The Public Square, a program of the Illinois Humanities Council, hosts a conversation with three Chicago artists about the intersection of art and struggle.
CHICAGO –– Come explore where art and social and political struggle intersect with three provocative Chicago artists: Toufic El Rassi, Coya Paz, and Dan S. Wang. In a conversation moderated by Daniel Tucker, editor of AREA Chicago, these artists will discuss their creative work and how the arts can be used to create and imagine a more just world. This program will also celebrate the "Looking for Democracy Postcard Project" currently on display at Hyde Park Art Center, featuring burning questions of the day submitted by community members.

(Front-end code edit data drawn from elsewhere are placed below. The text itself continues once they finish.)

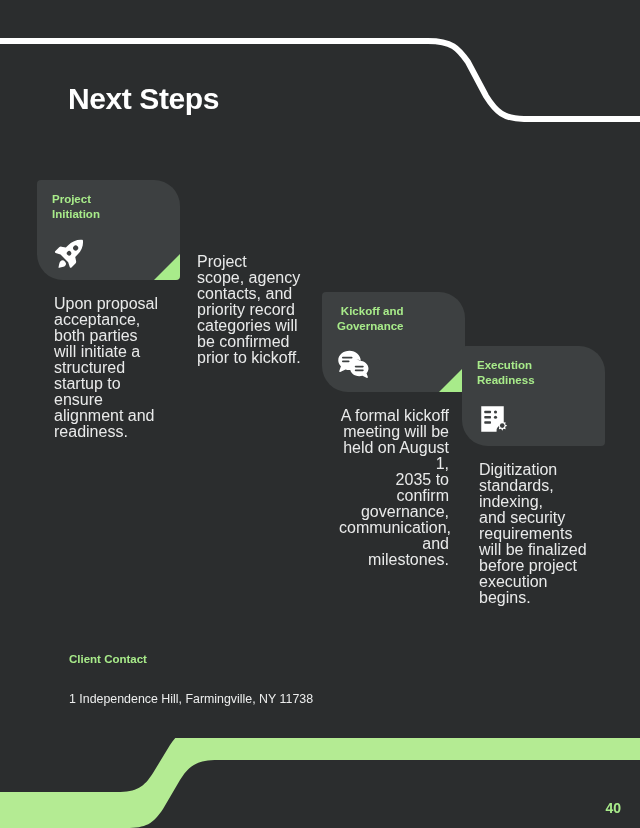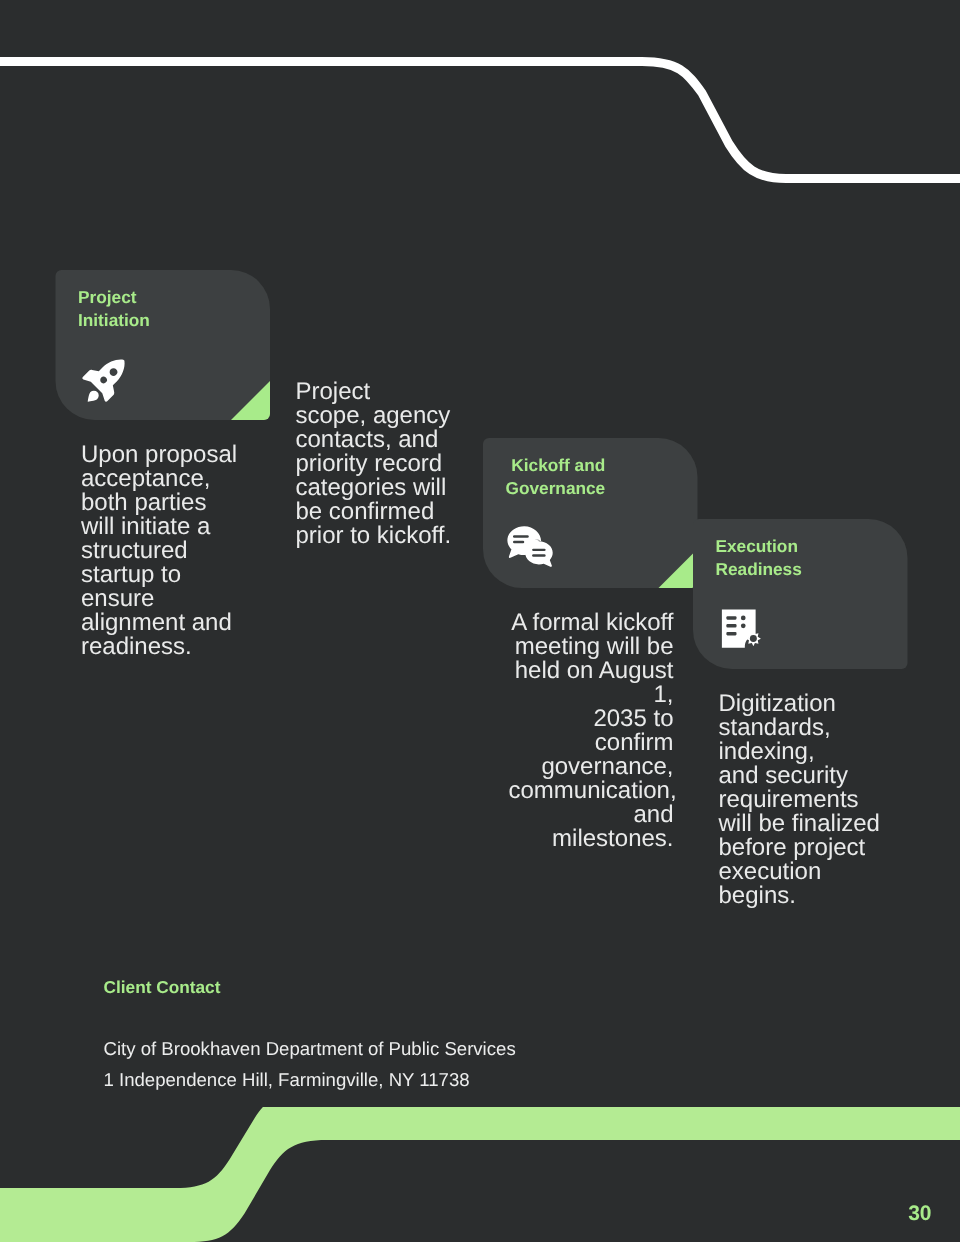--- a/index.html
+++ b/index.html
@@ -148,20 +148,21 @@
 </style>
 </head>
 <body>
 
 <div class="page">
 
   <svg class="header-curve" viewBox="0 0 640 170">
     <path d="M 0 41 L 428 41 C 452 41 458 48 468 62 L 486 96 C 496 112 504 119 524 119 L 640 119" fill="none" stroke="#ffffff" stroke-width="6" stroke-linecap="butt"></path>
   </svg>
 
+  <h1 class="page-title">Next Steps</h1>
 
   <div class="steps">
 
     <div class="step step-1">
       <div class="step-card">
         <div class="step-title">Project
 Initiation</div>
         <div class="step-icon">
           <svg viewBox="0 0 48 48" fill="#ffffff">
             <path d="M41.6 6.4c-6.2-.8-13.4 1.9-18.3 6.8l-3.5 3.5-5.9-1.2c-1.1-.2-2.2.1-3 .9l-5.3 5.3c-.7.7-.4 1.9.5 2.2l6.6 2.2 10.2 10.2 2.2 6.6c.3.9 1.5 1.2 2.2.5l5.3-5.3c.8-.8 1.1-1.9.9-3l-1.2-5.9 3.5-3.5c4.9-4.9 7.6-12.1 6.8-18.3-.1-.5-.5-.9-1-1zM30.6 19.9a3.4 3.4 0 1 1 4.8-4.8 3.4 3.4 0 0 1-4.8 4.8zM22.3 26.8a3 3 0 1 1 4.2-4.2 3 3 0 0 1-4.2 4.2z"></path>
@@ -242,23 +243,22 @@
 will be finalized
 before project
 execution
 begins.</div>
     </div>
 
   </div>
 
   <div class="contact">
     <p class="contact-label">Client Contact</p>
-    <p class="contact-line">City of Brookhaven Department of Public Services</p>
     <p class="contact-line">1 Independence Hill, Farmingville, NY 11738</p>
   </div>
 
   <svg class="footer-shape" viewBox="0 0 640 90">
     <path d="M 640 22 L 218 22 C 196 22 189 28 180 42 L 163 71 C 153 86 146 90 126 90 L 0 90 L 0 54 L 117 54 C 137 54 144 49 153 35 L 170 7 C 179 -7 187 -10 209 -10 L 640 -10 Z" fill="#b4eb93"></path>
   </svg>
 
-  <div class="page-number">30</div>
+  <div class="page-number">40</div>
 
 </div>
 
 </body></html>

This event will take place on Tuesday, October 14th from 6:00 p.m. to 8:00 p.m. at the Hyde Park Art Center (5020 South Cornell Avenue, Chicago). It is is free and open to the public. Reservations are recommended and can be made at email@example.com or 312.422.5580.
This program is sponsored by The Public Square, a program of the Illinois Humanities Council, in partnership with the Neighborhood Writing Alliance, dropping knowledge international, the John J. Egan Urban Center at DePaul University, and the Hyde Park Art Center. Special thanks to the Civic Knowledge Project at the University of Chicago for making this program possible.
MORE ABOUT THE SPEAKERS
- Toufic El Rassi is a Lebanon-born artist and graphic novelist who chronicled his experience growing up Arab in America with his recently released book, Arab in America.
- Coya Paz, co-founder of Teatro Luna (Chicago’s all-Latina theater company), believes in making performance that makes people laugh, think, and cry all in the same show.
- Dan S. Wang is an independent artist and writer who co-founded the experimental cultural space Mess Hall, coordinates HPAC’s Talking Points series, and designed the Looking for Democracy postcard.
- Daniel Tucker, a Chicago organizer who focuses primarily on urban places and space, writes and lectures about the intersections of art, politics, and social movements.
ABOUT THE PUBLIC SQUARE
The Public Square, a program of the Illinois Humanities Council, fosters debate, dialogue, and exchange of ideas about cultural, social and political issues with an emphasis on social justice. Programs promote participatory democracy by creating space for public conversations. More information about The Public Square is available at www.prairie.org/publicsquare.
The Illinois Humanities Council is a nonprofit educational organization [501 (c) 3] dedicated to fostering a culture in which the humanities are a vital part of the lives of individuals and communities. Organized in 1973 as the state affiliate of the National Endowment for the Humanities, the IHC creates programs and funds organizations that promote greater understanding of, appreciation for, and involvement in the humanities by all Illinoisans, regardless of their economic resources, cultural background, or geographic location. The IHC is supported by state, federal, and private funds.